Bu da belki doğaldı çünkü biliyorsunuz dijital teknolojilerin kendisi sanat haline getiriliyor bu konuda hayli aktif bir branş oluştu bile.

Aslında bunun olacağını çok uzun yıllar önce Andy Warhol (1928-1987) döneminin teknolojisini sanat haline getirerek vermişti.

Şimdi dijital teknolojiyle yapılan kolajlar ve resimler, dijital sanat yerleştirmeleri oldukça yaygın ve çoğu da güzel görüntü sunuyorlar.

Dijital fotoğraf makineleri fotoğraf sanatına ayrı bir güzellik verme imkanları sunuyor.

Örneğin Kim Keever, 200 galonluk bir balık havuzuna boya damlattıktan sonra tankta oluşan görüntüleri dijital kamerayla çekince ortaya müthiş görüntüler çıkıyor.

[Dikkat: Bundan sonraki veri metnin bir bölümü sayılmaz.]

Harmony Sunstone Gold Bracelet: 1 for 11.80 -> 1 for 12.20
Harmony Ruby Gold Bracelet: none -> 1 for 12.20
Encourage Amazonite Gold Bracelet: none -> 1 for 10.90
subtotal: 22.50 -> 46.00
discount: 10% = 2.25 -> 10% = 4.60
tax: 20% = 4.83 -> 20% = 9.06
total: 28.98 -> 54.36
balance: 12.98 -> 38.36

Keza Japon tasarımcı Yuri Suzuki, robot teknolojisini hayatımızda gündelik kullandığımız bazı eşyalarla birlikte kullanarak heykel diye tanımlayabileceğimiz görüntüler otaya çıkarıyor. Örneğin ‘Pyramidi’ adını verdiği eserde robotik aletler ile birlikte yeni şekiller verilmiş piyano, gitar ve bateri seti de bulunuyor.

Bunlara hiçbir itirazım tabii ki yok, hatta sınırları nereye kadar zorlayacaklar bunu da merakla izliyorum.

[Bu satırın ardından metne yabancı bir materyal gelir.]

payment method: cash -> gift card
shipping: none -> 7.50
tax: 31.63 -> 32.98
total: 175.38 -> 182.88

Ama yazıya bu başlığı atarken benim asıl amacım bu değildi. Şimdi görüyorum ki internet araması yaparken arama kutusuna ‘tarihteki’ boyutunu da koymalıymışım.

Yüzyıllar içinde sanatın gelişimi daima teknoloji alt yapısına bağlı oldu.

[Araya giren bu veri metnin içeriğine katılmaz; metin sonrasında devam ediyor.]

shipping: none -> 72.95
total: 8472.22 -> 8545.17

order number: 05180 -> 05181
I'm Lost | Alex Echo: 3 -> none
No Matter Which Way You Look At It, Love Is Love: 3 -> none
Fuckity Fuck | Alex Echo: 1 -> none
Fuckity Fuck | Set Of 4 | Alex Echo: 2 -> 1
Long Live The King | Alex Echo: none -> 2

Daha doğrusu bazı teknolojiler olmasaydı resim bile gelişemezdi.

Örneğin boya teknolojisinde yeni buluşlar olmasaydı ne Monet o harika resimlerini çizebilirdi ne de empresyonizm gibi bir akım da ortaya çıkabilirdi.

Biliyorsunuz empresyonizm bir anlamda ışığın resmidir. Tabiatta ışığın ve gölgelerinin ressamda yarattığı duyguların, izlenimlerin resmiydi empresyonizm.

Bu akım dönemde hakim olan resim ideolojisini değiştirmeye de kararlıydı.

Onlar ortaya çıkıncaya kadar resim sadece stüdyoda çizilmesi uygun görülen bir sanat dalıydı.

Hakim sınıfların talep ettiği konuları sanatçı hafızasından stüdyo da çizebilirdi.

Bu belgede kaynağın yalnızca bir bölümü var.